Battered by declining equity markets and a gloomy long-term economic forecast, U.S. consumer confidence plummeted to its lowest level on record this month, according to a report released Oct. 28 by the Conference Board, a private research group. According to its consumer confidence index, which had improved in September even amid Lehman Brothers' collapse and the government's bailout of insurance titan AIG, consumer sentiment tumbled from 61.4 in September to 38 this month, a nadir for the survey, which was launched in 1967, and its third-largest individual drop.

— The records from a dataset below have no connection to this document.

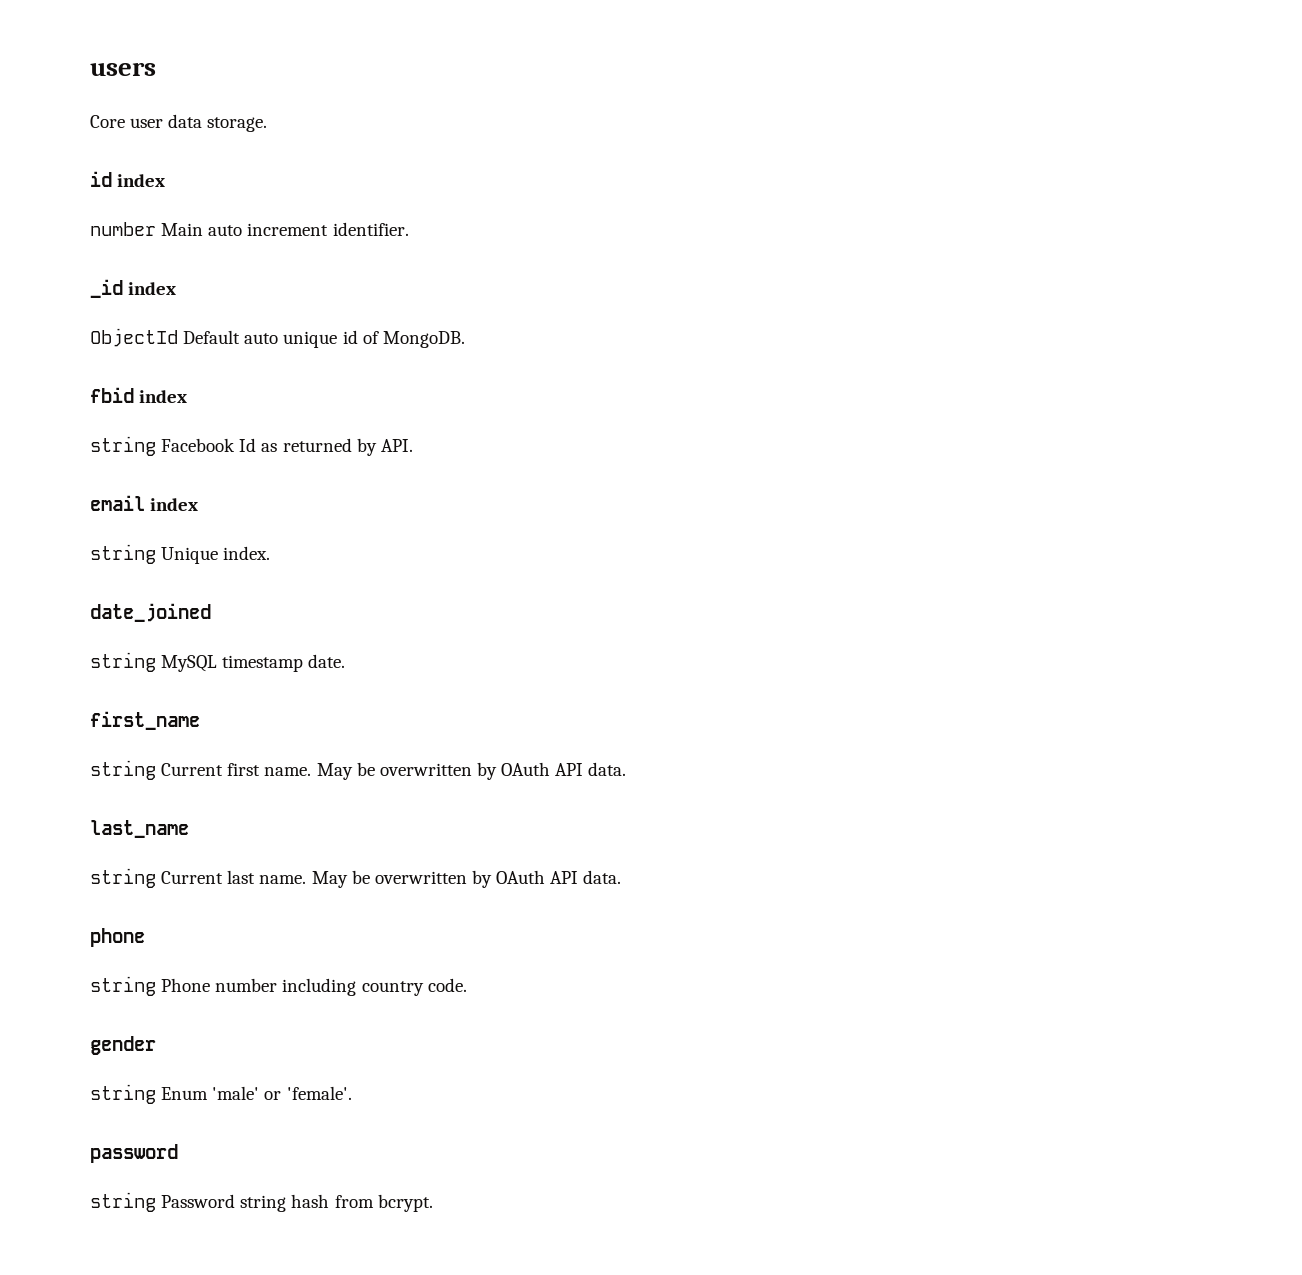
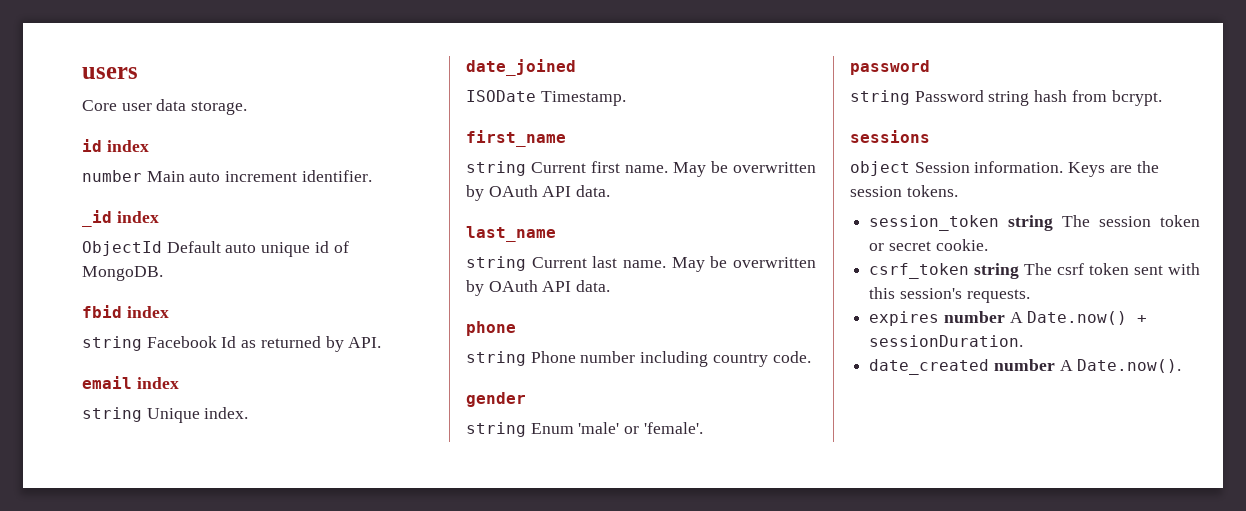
- string MySQL timestamp date.
+ ISODate Timestamp.
+ sessions
+ object Session information. Keys are the session tokens.
+ session_token string The session token or secret cookie.
+ csrf_token string The csrf token sent with this session's requests.
+ expires number A Date.now() + sessionDuration.
+ date_created number A Date.now().

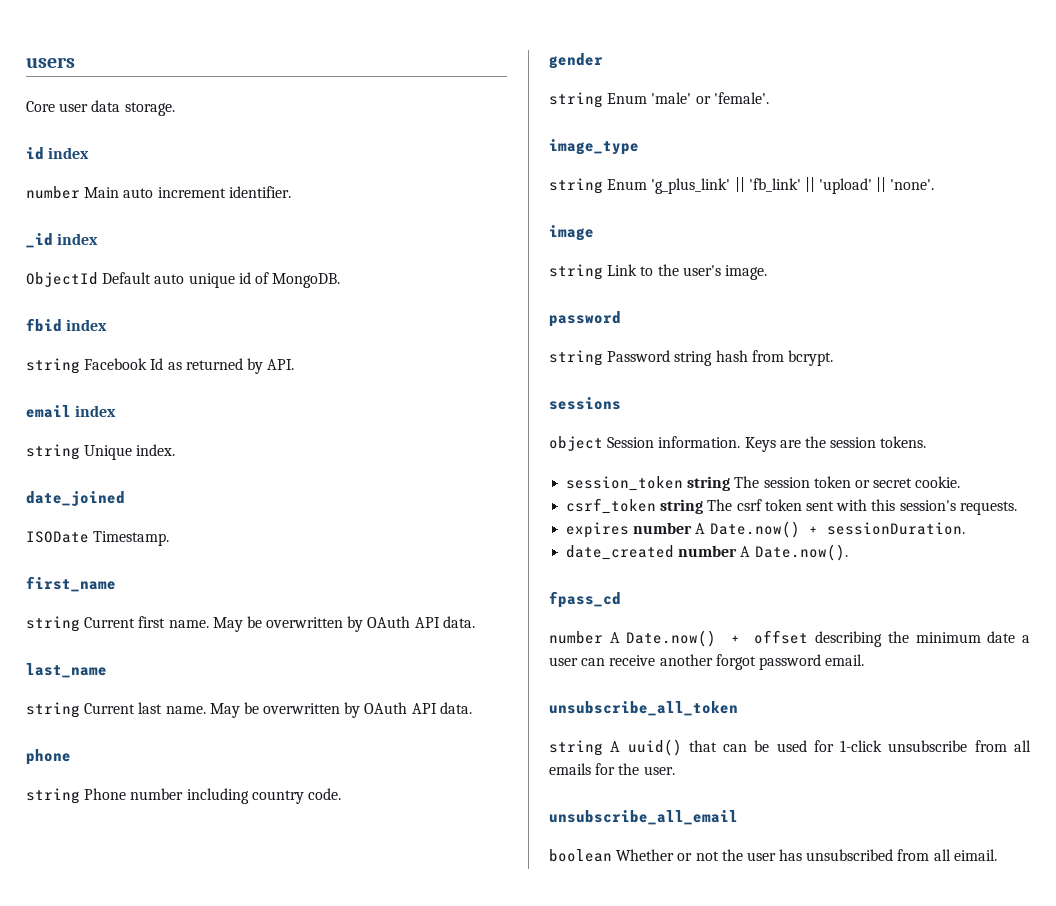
+ image_type
+ string Enum 'g_plus_link' || 'fb_link' || 'upload' || 'none'.
+ image
+ string Link to the user's image.
+ fpass_cd
+ number A Date.now() + offset describing the minimum date a user can receive another forgot password email.
+ unsubscribe_all_token
+ string A uuid() that can be used for 1-click unsubscribe from all emails for the user.
+ unsubscribe_all_email
+ boolean Whether or not the user has unsubscribed from all eimail.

Ironically, within hours of the bleak consumer-confidence report, the stock market posted its second biggest one-day point gain this month, with the Dow Jones industrial average rising 889 points to close at 9,065. It's not the first time the two indexes have moved in opposite directions. In fact, a 2002 investment-research study found that low consumer confidence can, at times, be fertile ground for bullish stock-market moves. "At extremes, there does tend to be a negative correlation between consumer confidence and stock prices," notes money manager Ken Fisher, a co-author of the study.
But don't close the recession book just yet. While analysts had expected confidence levels to decline given the hammering financial markets have endured in recent weeks, the plunge was 14 points worse than the 52 rating economists foresaw. "Consumers are extremely pessimistic, and a significantly larger proportion than last month foresee business- and labor-market conditions worsening," says Lynn Franco, director of the Conference Board's Consumer Research Center. "Their earnings outlook, as well as inflation outlook, is also more pessimistic," she adds, noting that these conditions don't augur well for retailers, "who are already bracing for what is shaping up to be a very challenging holiday season."
The report, which surveyed 5,000 households, was stuffed with grim data. The percentage of respondents expecting business conditions to worsen spiked to 37% from 21%, while the proportion of consumers anticipating a tighter job market in the coming months surged from 27% to 42%. Less than 10% of consumers believed business conditions would improve over the next six months. "We're in uncharted territory," Sheryl King, a senior U.S. economist at Merrill Lynch, tells TIME.
How bad could it get? King says retailers could be forced to weather a 2.5% to 3% yearly decline in consumer spending — a drop which she says would be the largest since the mid-1970s, when the U.S. was mired in the depths of a recession.
"This is a shock to consumer psychology of a magnitude we haven't seen in decades," says Colin McGranahan, a retail analyst at Sanford Bernstein. "Combine that with a loss of confidence that the housing and equity markets can create wealth, and you could see a change in the consumer's propensity to save. That has very significant consequences for discretionary spending," particularly during the holiday season, which retailers count on to provide a significant chunk of their annual earnings.
The sharpest confidence drop was found among households earning more than $50,000 per year, McGranahan says, noting that this group tends to have more money tied up in equity markets. "It's the top wage earners who are feeling this right now," King says, although "it's spread into every corner of the country. Nobody really feels safe."
Among the businesses that could suffer if consumers decide to put away their wallets are high-end retailers who provide discretionary entertainment. "I would be shocked if there were not a decrease. Everything leads us to believe that there will be," says Liz Neumark, CEO of the New York City–based catering and event-planning company Great Performances, which puts on weddings, bar and bat mitzvahs and other pricey bashes at tony locations like Manhattan's Plaza Hotel. "I've known from the first quarter that Christmas this year was going to be different." But she's remaining optimistic. "Wall Street bonuses are off, people are taking hits to their investment accounts, but I don't think people are going to stop from giving their daughter the wedding of a lifetime," she says. Perhaps that's just a glimmer of hope, but then a glimmer is likely all there was behind today's powerful stock-market rally.